Finding it difficult, either in Paris or Louvain, to pursue his anatomical studies, he decided to go to Italy where, at Venice and Padua, the opportunities were greater. At Venice, he attended the practice of a hospital (now a barracks) which was in charge of the Theatiner Order. I show you a photograph of the building taken last year. And here a strange destiny brought two men together. In 1537, another pilgrim was working in Venice waiting to be joined by his six disciples. After long years of probation, Ignatius Loyola was ready to start on the conquest of a very different world. Devoted to the sick and to the poor, he attached himself to the Theatiner Order, and in the wards of the hospital and the quadrangle, the fiery, dark-eyed, little Basque must frequently have come into contact with the sturdy young Belgian, busy with his clinical studies and his anatomy. Both were to achieve phenomenal success—the one in a few years to revolutionize anatomy, the other within twenty years to be the controller of universities, the counsellor of kings, and the founder of the most famous order in the Roman Catholic Church. It was in this hospital that Vesalius made observations on the China-root, on which he published a monograph in 1546. The Paduan School was close to Venice and associated with it, so that the young student had probably many opportunities of going to and fro. On the sixth of December, 1537, before he had reached his twenty-fourth year and shortly after taking his degree, he was elected to the chair of surgery and anatomy at Padua.

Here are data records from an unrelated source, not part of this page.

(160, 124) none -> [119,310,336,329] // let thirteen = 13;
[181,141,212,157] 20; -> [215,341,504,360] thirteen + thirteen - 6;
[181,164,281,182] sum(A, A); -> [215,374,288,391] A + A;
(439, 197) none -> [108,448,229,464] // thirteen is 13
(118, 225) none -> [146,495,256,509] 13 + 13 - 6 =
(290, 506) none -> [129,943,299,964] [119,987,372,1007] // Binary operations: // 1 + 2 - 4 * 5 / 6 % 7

The task Vesalius set himself to accomplish was to give an accurate description of all the parts of the human body, with proper illustrations. He must have had abundant material, more, probably, than any teacher before him had ever had at his disposal. We do not know where he conducted his dissections, as the old amphitheatre has disappeared, but it must have been very different from the tiny one put up by his successor, Fabricius, in 1594. Possibly it was only a temporary building, for he says in the second edition of the “Fabrica” that he had a splendid lecture theatre which accommodated more than five hundred spectators (p. 681).

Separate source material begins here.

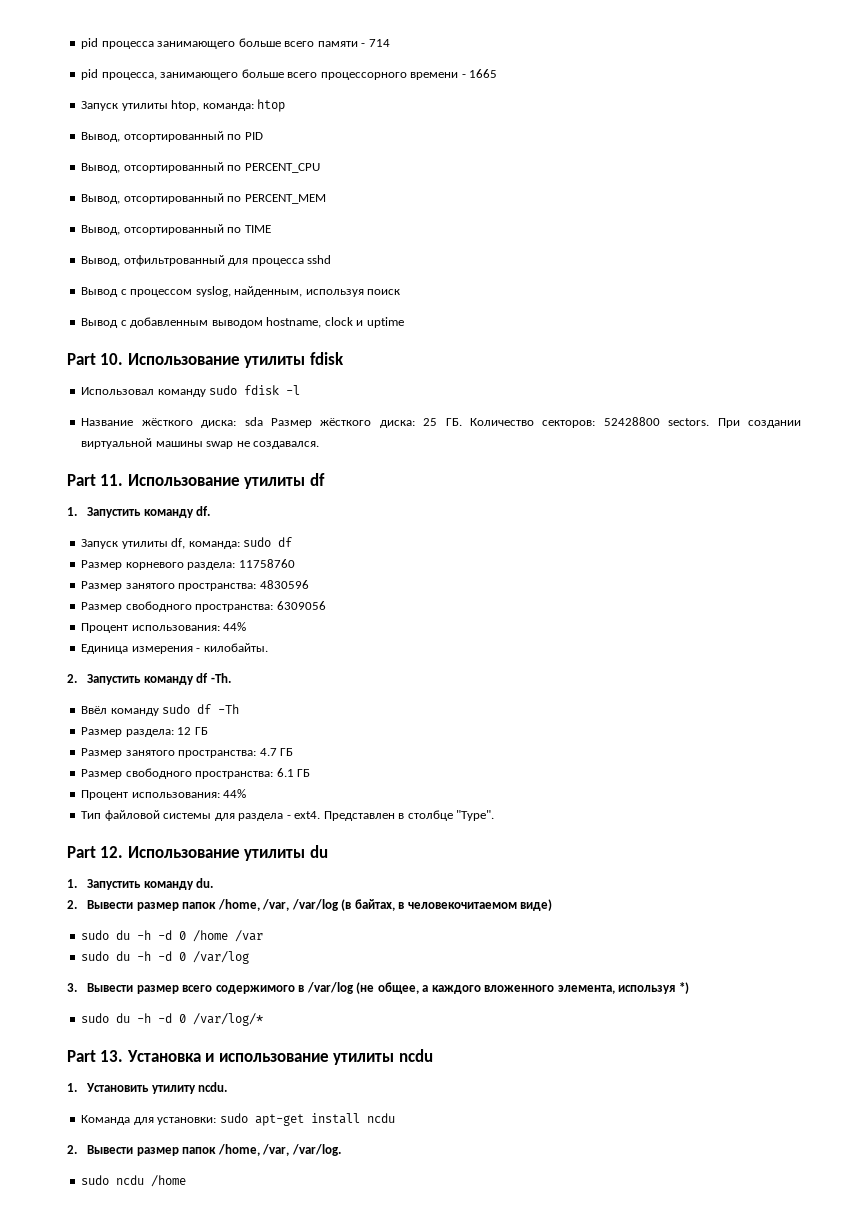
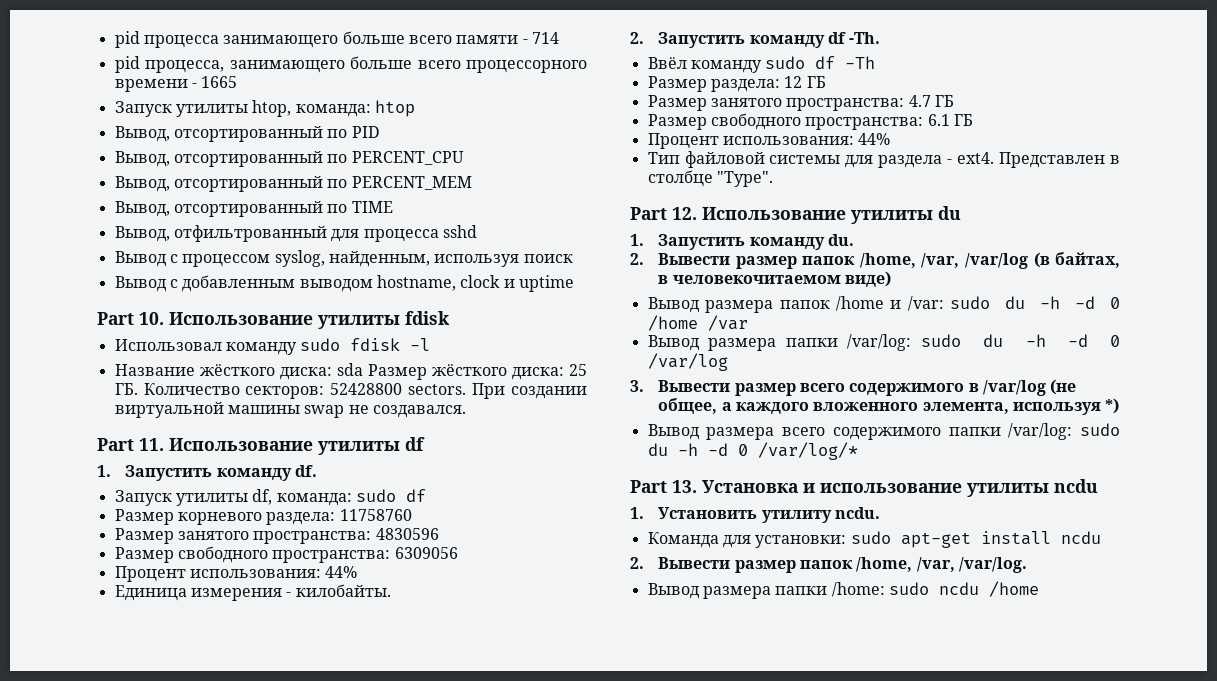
(553, 905) none -> [647,296,944,313] Вывод размера папок /home и /var:
(264, 936) none -> [647,334,912,351] Вывод размера папки /var/log:
(689, 988) none -> [647,423,1073,440] Вывод размера всего содержимого папки /var/log:
(341, 1150) none -> [647,582,885,599] Вывод размера папки /home:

With Vesalius disappeared the old didactic method of teaching anatomy. He did his own dissections, made his own preparations, and, when human subjects were scarce, employed dogs, pigs or cats, and occasionally a monkey. For five years he taught and worked at Padua. He is known to have given public demonstrations in Bologna and elsewhere. In the “China-root” he remarks that he once taught in three universities in one year. The first fruit of his work is of great importance in connection with the evolution of his knowledge. In 1538, he published six anatomical tables issued apparently in single leaves. Of the famous “Tabulae Anatomicae” only two copies are known, one in the San Marco Library, Venice, and the other in the possession of Sir John Stirling-Maxwell, whose father had it reproduced in facsimile (thirty copies only) in 1874. Some of the figures were drawn by Vesalius himself, and some are from the pencil of his friend and countryman, Stephan van Calcar. Those plates were extensively pirated. About this time he also edited for the Giunti some of the anatomical works of Galen.(21)

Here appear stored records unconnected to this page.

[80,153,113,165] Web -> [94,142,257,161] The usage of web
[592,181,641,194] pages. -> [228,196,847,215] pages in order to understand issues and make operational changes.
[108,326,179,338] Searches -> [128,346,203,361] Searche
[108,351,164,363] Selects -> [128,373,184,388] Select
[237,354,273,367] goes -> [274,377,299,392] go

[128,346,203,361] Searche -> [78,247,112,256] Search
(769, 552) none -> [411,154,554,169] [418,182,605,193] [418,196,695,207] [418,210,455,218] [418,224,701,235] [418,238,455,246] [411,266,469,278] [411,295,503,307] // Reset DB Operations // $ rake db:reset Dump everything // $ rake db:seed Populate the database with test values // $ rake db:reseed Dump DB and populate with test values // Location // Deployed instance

(21) De anatomicis administrationibus, De venarum arterinrumque
dissectione, included in the various Juntine editions of Galen.
We know very little of his private life at Padua. His most important colleague in the faculty was the famous Montanus, professor of medicine. Among his students and associates was the Englishman Caius, who lived in the same house with him. When the output is considered, he cannot have had much spare time at Padua.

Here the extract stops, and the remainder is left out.